Suppressing Sound in Extreme Places

Super alloy foams could make ship and aircraft engines much quieter, new research suggests.

The engine and exhaust system of a jet is the aircraft’s main source of noise, but jet engines are far too hot for materials typically used for sound deadening such as polymer foams. One possibility for reducing aircraft engine noise, is to marry regular sound insulation with extremely heat-resistant metal superalloys like those already used for the jet’s turbine blades.

Regular polymer foams can be used as a template from which to create heat-resistant sound-suppressing superalloy metallic foams, showed Wei Zhai and Xu Song from the Singapore Institute of Manufacturing Technology at A*STAR, and their colleagues. The team developed a technique in which they coated a slurry of the nickel-based superalloy on to a polymer foam, then burnt off the polymer to leave behind an open-cell metallic foam with the same structure as the original polymer. Inexpensive polyurethane household cleaning sponges make good foam templates, Zhai says.

Now, teaming up with Xiang Yu and Fangsen Cui from A*STAR’s Institute of High Performance Computing, the researchers have developed a predictive model for optimizing the metallic foam’s pore structure for a given task. First, they produced a range of metallic foam structures by growing them on polymer templates with a range of porosities and pore cell sizes. The researchers then tested the acoustic properties of these metallic foams, to measure how foams with different pore structures soaked up sound. This data formed the bases of the predictive model.

The team found that, generally speaking, sound absorption is better when the pores are smaller.

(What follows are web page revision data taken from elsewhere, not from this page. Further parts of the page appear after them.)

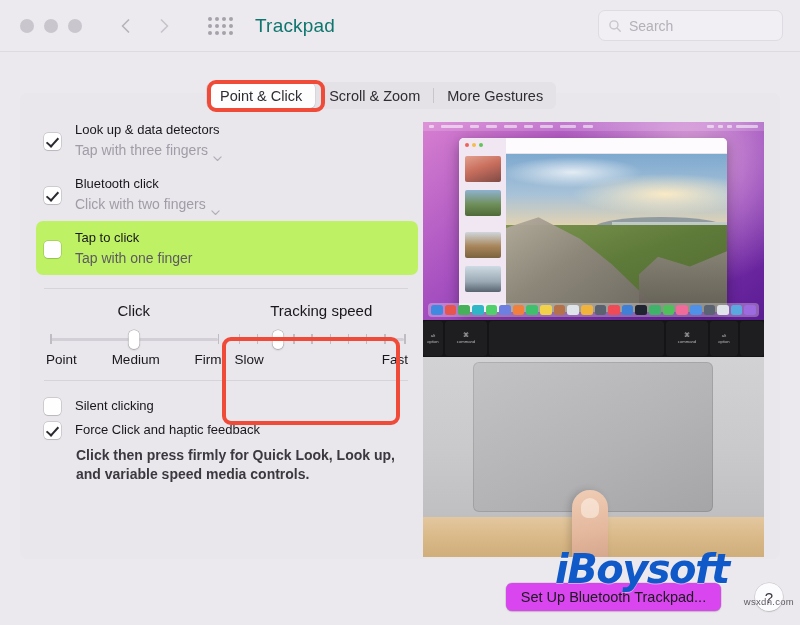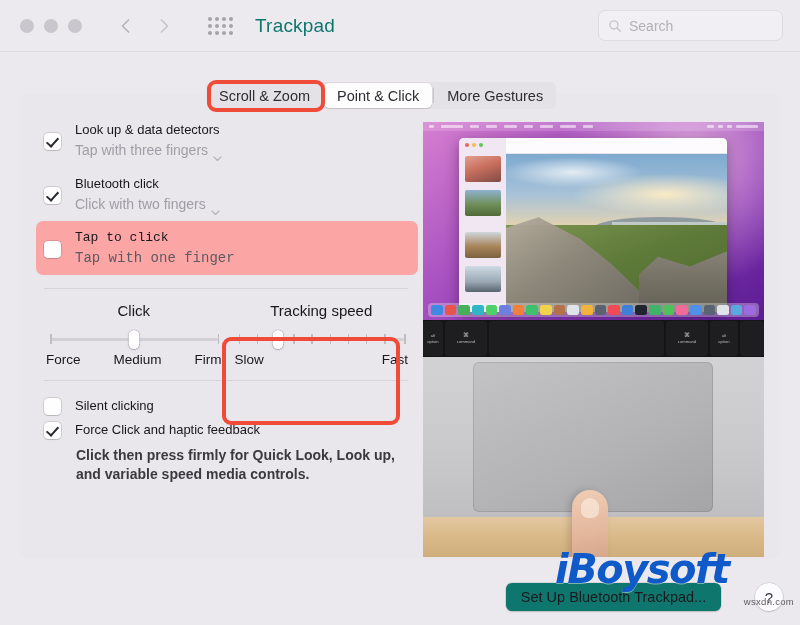--- a/index.html
+++ b/index.html
@@ -67,21 +67,21 @@
     position: absolute; left: 20px; top: 93px; width: 760px; height: 466px;
     background: #e9e6ec; border-radius: 7px;
   }
   .leftcol { position: absolute; left: 16px; top: 20px; width: 382px; }
 
   
   .optrow {
     position: relative; display: flex; align-items: flex-start;
     padding: 7px 10px 7px 8px; border-radius: 7px;
   }
-  .optrow.highlight { background: #fca5a5; font-family: Liberation Mono, monospace; }
+  .optrow.highlight { background: #bef264; }
   .cbox {
     width: 17px; height: 17px; border-radius: 4px; background: #fefefe;
     box-shadow: 0 0 0 .5px rgba(0,0,0,.22), 0 .5px 1px rgba(0,0,0,.10);
     flex: 0 0 auto; margin-top: 13px; position: relative;
   }
   .cbox.checked::after {
     content: ""; position: absolute; left: 5px; top: 2px;
     width: 5px; height: 10px; border: solid #2b2930;
     border-width: 0 2.2px 2.2px 0; transform: rotate(42deg);
   }
@@ -224,21 +224,21 @@
     box-shadow: -3px 0 7px rgba(0,0,0,.16);
   }
   .nail {
     position: absolute; left: 9px; top: 8px; width: 18px; height: 20px;
     background: rgba(255,244,235,.55); border-radius: 9px 9px 7px 7px;
   }
 
   
   .btn-setup {
     position: absolute; left: 506px; top: 583px; width: 215px; height: 28px;
-    background: #0f766e; border-radius: 6px;
+    background: #d946ef; border-radius: 6px;
     box-shadow: 0 0 0 .5px rgba(0,0,0,.16), 0 1px 1.5px rgba(0,0,0,.13);
     display: flex; align-items: center; justify-content: center;
     font-size: 14.5px; color: #1b191e; z-index: 12;
   }
   .btn-help {
     position: absolute; left: 755px; top: 583px; width: 28px; height: 28px;
     border-radius: 50%; background: #fcfbfd;
     box-shadow: 0 0 0 .5px rgba(0,0,0,.16), 0 1px 1.5px rgba(0,0,0,.13);
     display: flex; align-items: center; justify-content: center;
     font-size: 15px; color: #3a373f; z-index: 12;
@@ -353,21 +353,21 @@
         <div class="slidercol">
           <div class="slabel">Click</div>
           <div class="track">
             <div class="trackline"></div>
             <span class="tick" style="left:0%"></span>
             <span class="tick" style="left:50%"></span>
             <span class="tick" style="left:100%"></span>
             <span class="knob" style="left:50%"></span>
           </div>
           <div class="endlabels three">
-            <span>Force</span>
+            <span>Point</span>
             <span>Medium</span>
             <span>Firm</span>
           </div>
         </div>
 
         <div class="slidercol tracking">
           <div class="slabel">Tracking speed</div>
           <div class="track">
             <div class="trackline"></div>
             <span class="tick" style="left:0%"></span>
@@ -403,25 +403,25 @@
         <span class="opttext">
           <span class="opttitle">Force Click and haptic feedback</span>
         </span>
       </div>
 
       <div class="desc">Click then press firmly for Quick Look, Look up, and variable speed media controls.</div>
     </div>
   </div>
 
   <div class="tabbar">
+    <div class="tab active">
+      <span>Point &amp; Click</span>
+    </div>
     <div class="tab">
       <span>Scroll &amp; Zoom</span>
-    </div>
-    <div class="tab active">
-      <span>Point &amp; Click</span>
     </div>
     <div class="tabsep"></div>
     <div class="tab">
       <span>More Gestures</span>
     </div>
   </div>
 
   <div class="photo">
     <div class="macscreen">
       <div class="menubar">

The smaller the pores, the longer and more difficult the sound wave’s path will be through the material, and the more time the material has to damp sound energy by converting it to heat — a phenomenon known as the thermo-viscous effect.

The next step is to better control the template replication process, so that a tunable gradient of pore sizes can be formed within a single foam block. “The sound absorption and mechanical performance of such gradient metallic foams will be further improved,” says Zhai.

The metallic foams’ exceptional properties in addition to sound absorption — low weight, noncombustible, and structural strength — has great potential for aircraft and ship engine and exhaust components. “The improved foam could be used as the core material of a sandwich-structured composite material, which possess both mechanical strength and acoustic damping performance in one component,” says Zhai.

The A*STAR-affiliated researchers contributing to this research are from the Singapore Institute of Manufacturing Technology and the Institute of High Performance Computing.